*Assignment*: When you reach the line that contains "font-weight: normal ->" below, transcribe it and each line after it word for word to the end of the records, omitting pictures.
..........
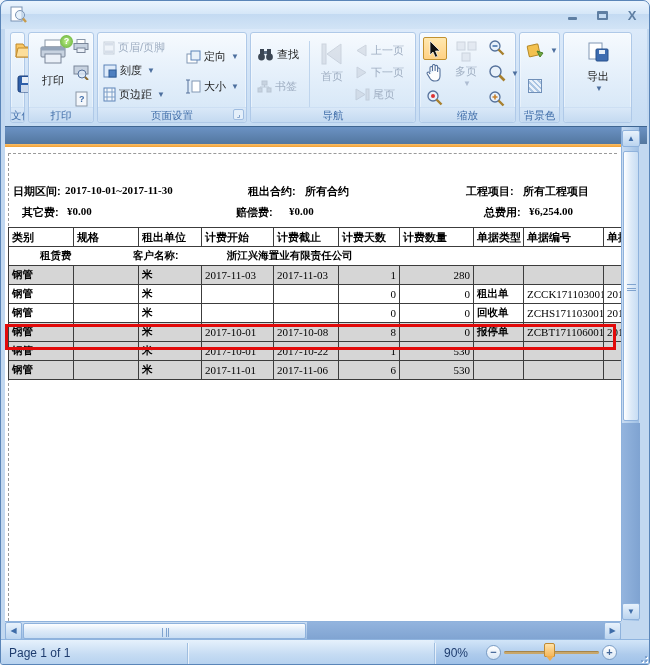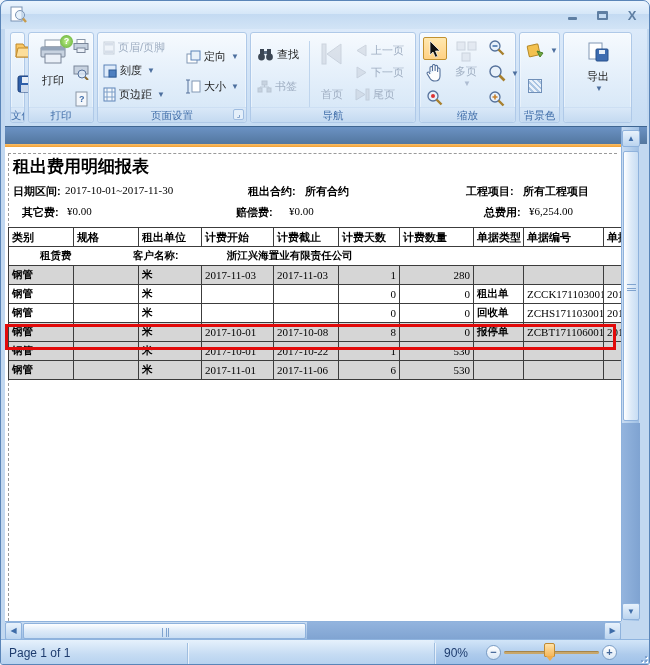"首页" span.tlabel { margin-top: 20px -> 2px }
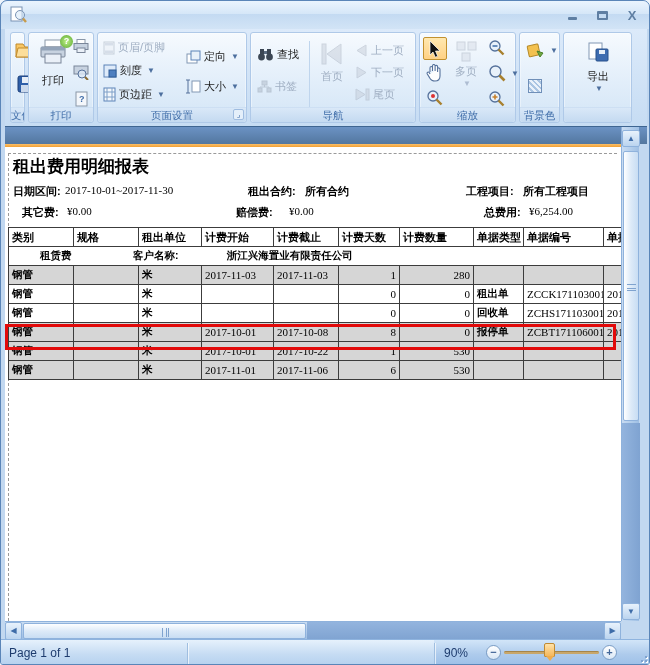"租出费用明细报表" div.rtitle { html: <div>租出费用明细报表</div> -> none }
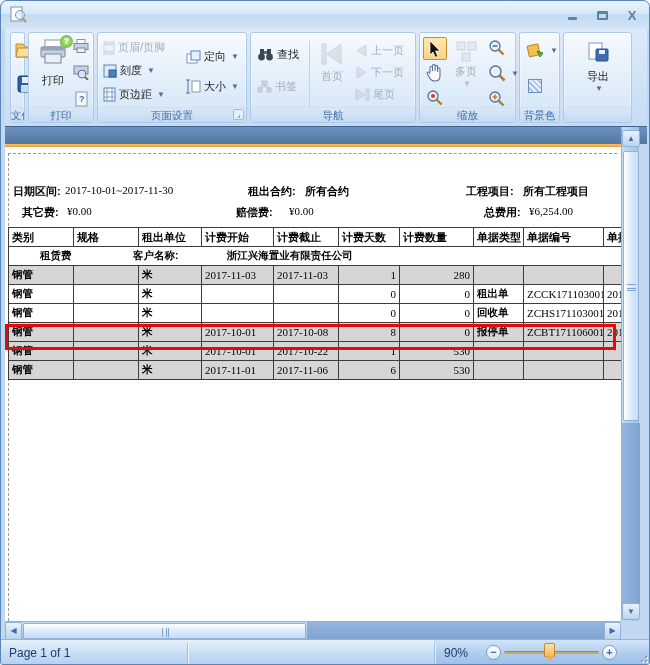"2017-10-01~2017-11-30" .ivalue { font-weight: normal -> bold }
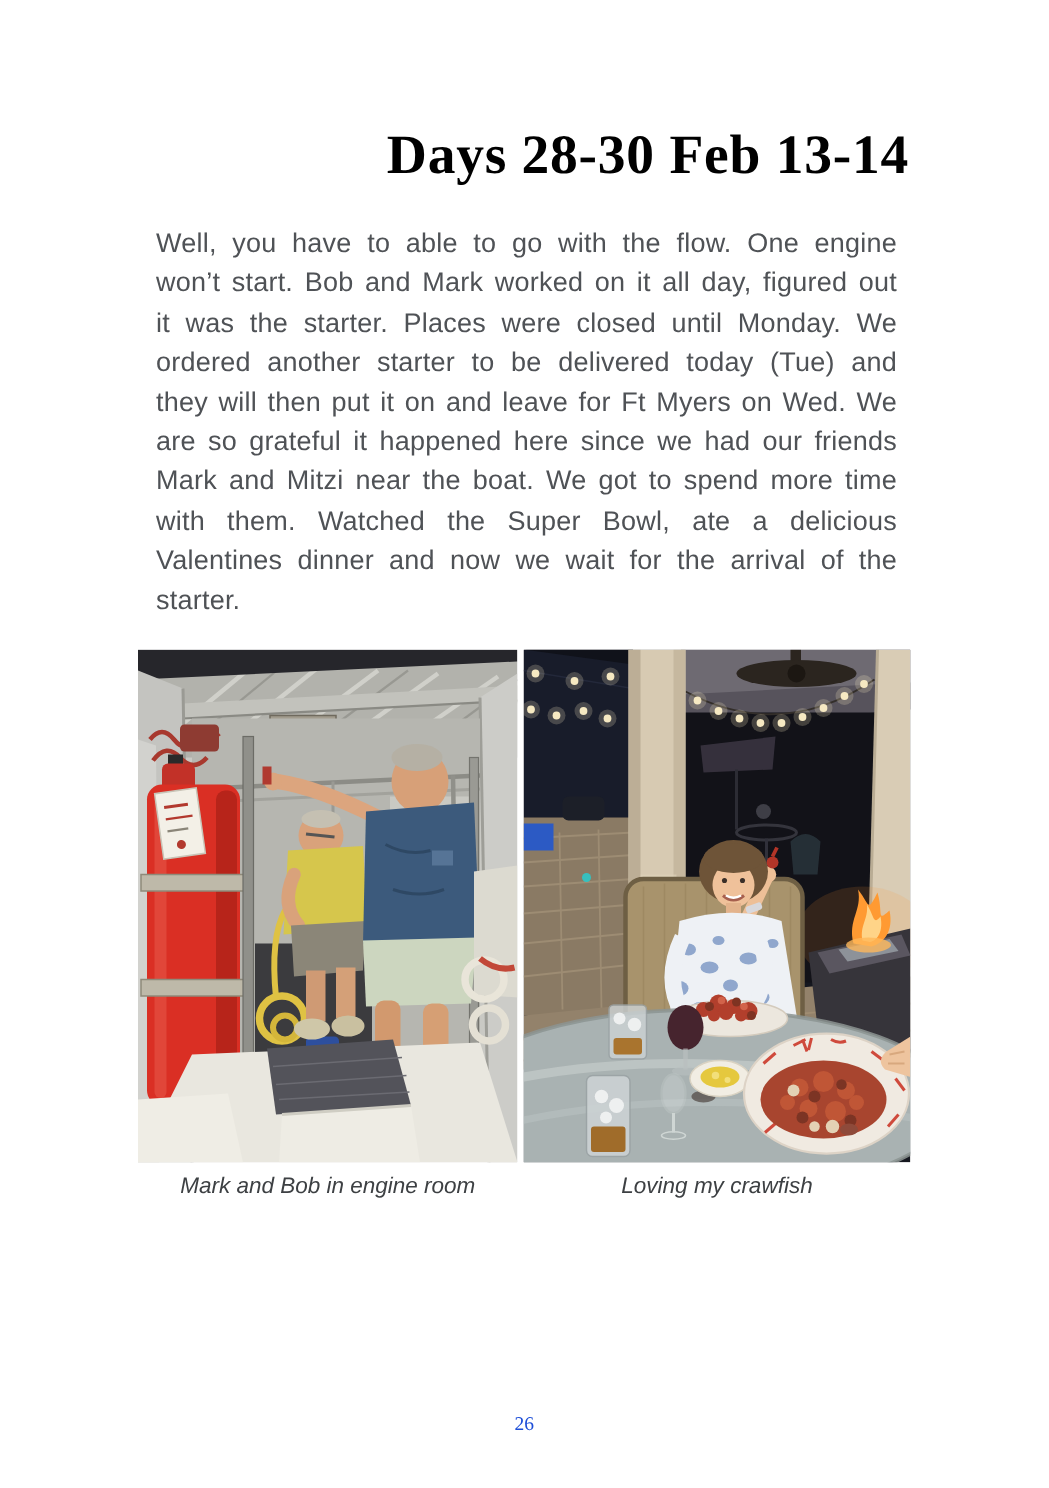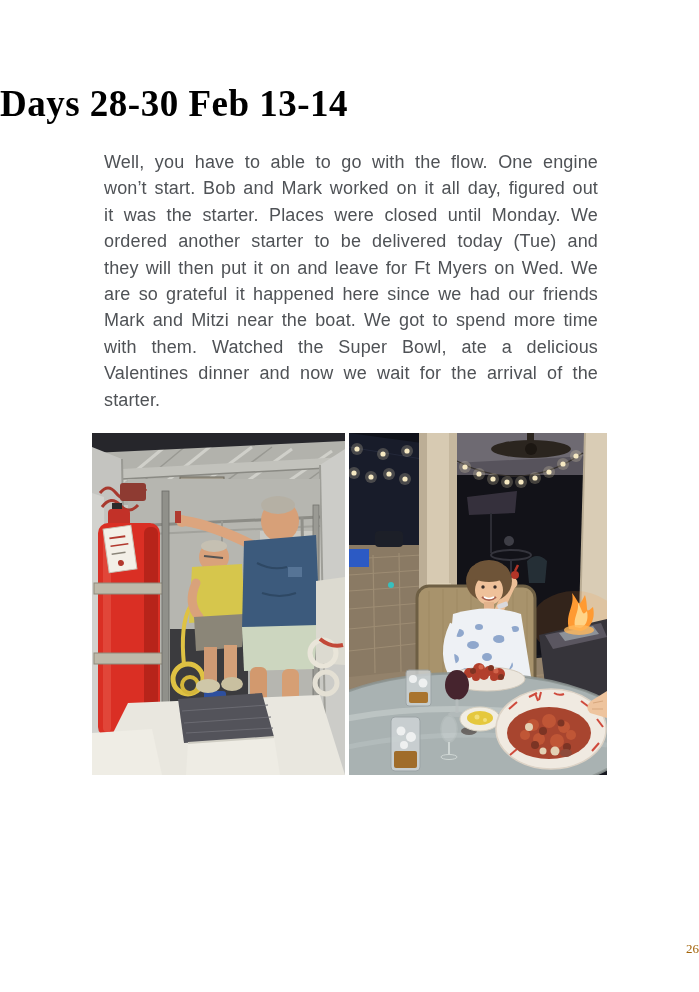"Days 28-30 Feb 13-14" .page-title { text-align: left -> right }
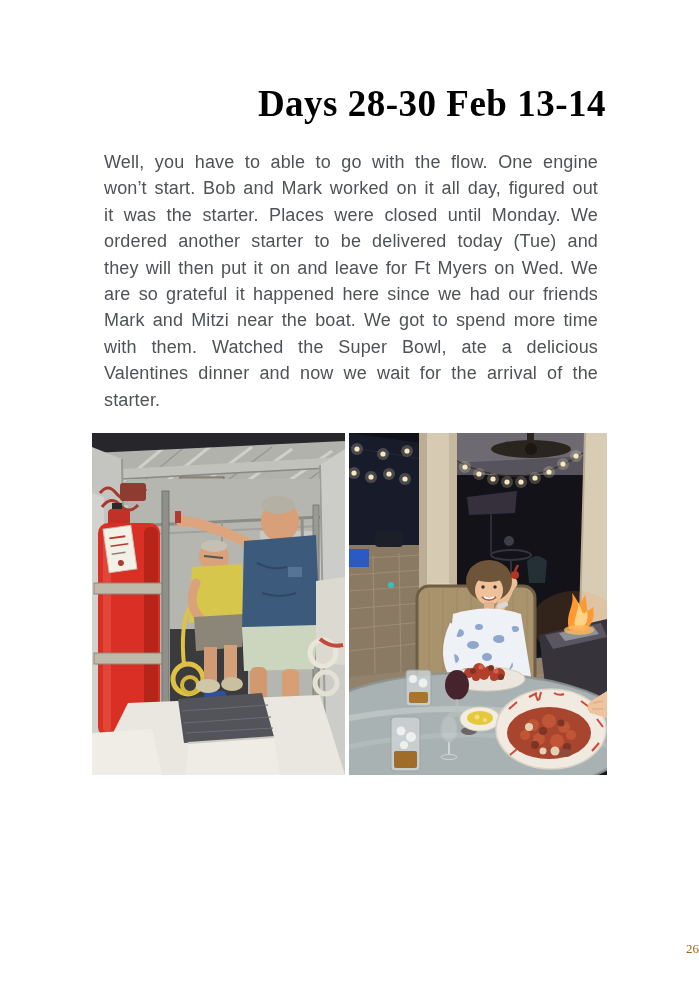"Mark and Bob in engine" div.captions-row { html: none -> <div> <div>Mark and Bob in engine room</div> <div>Loving my crawfish</div> </div> }
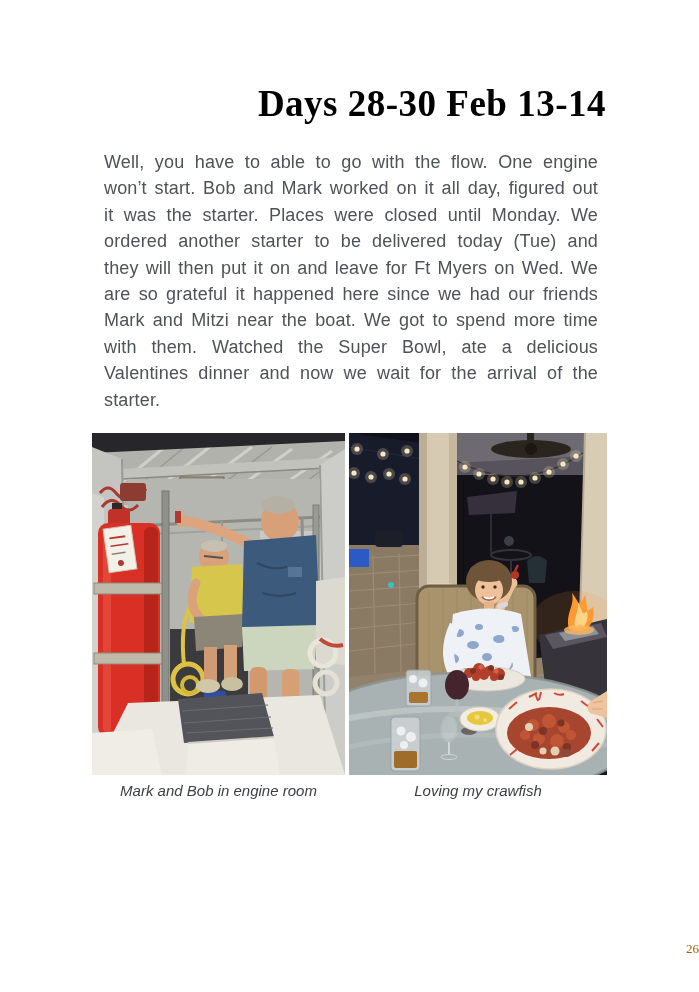"26" .page-number { color: #a16207 -> #1d4ed8; text-align: right -> center }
..........
*Solved problem*:
"2017-10-01~2017-11-30" .ivalue { font-weight: normal -> bold }
"Days 28-30 Feb 13-14" .page-title { text-align: left -> right }
"Mark and Bob in engine" div.captions-row { html: none -> <div> <div>Mark and Bob in engine room</div> <div>Loving my crawfish</div> </div> }
"26" .page-number { color: #a16207 -> #1d4ed8; text-align: right -> center }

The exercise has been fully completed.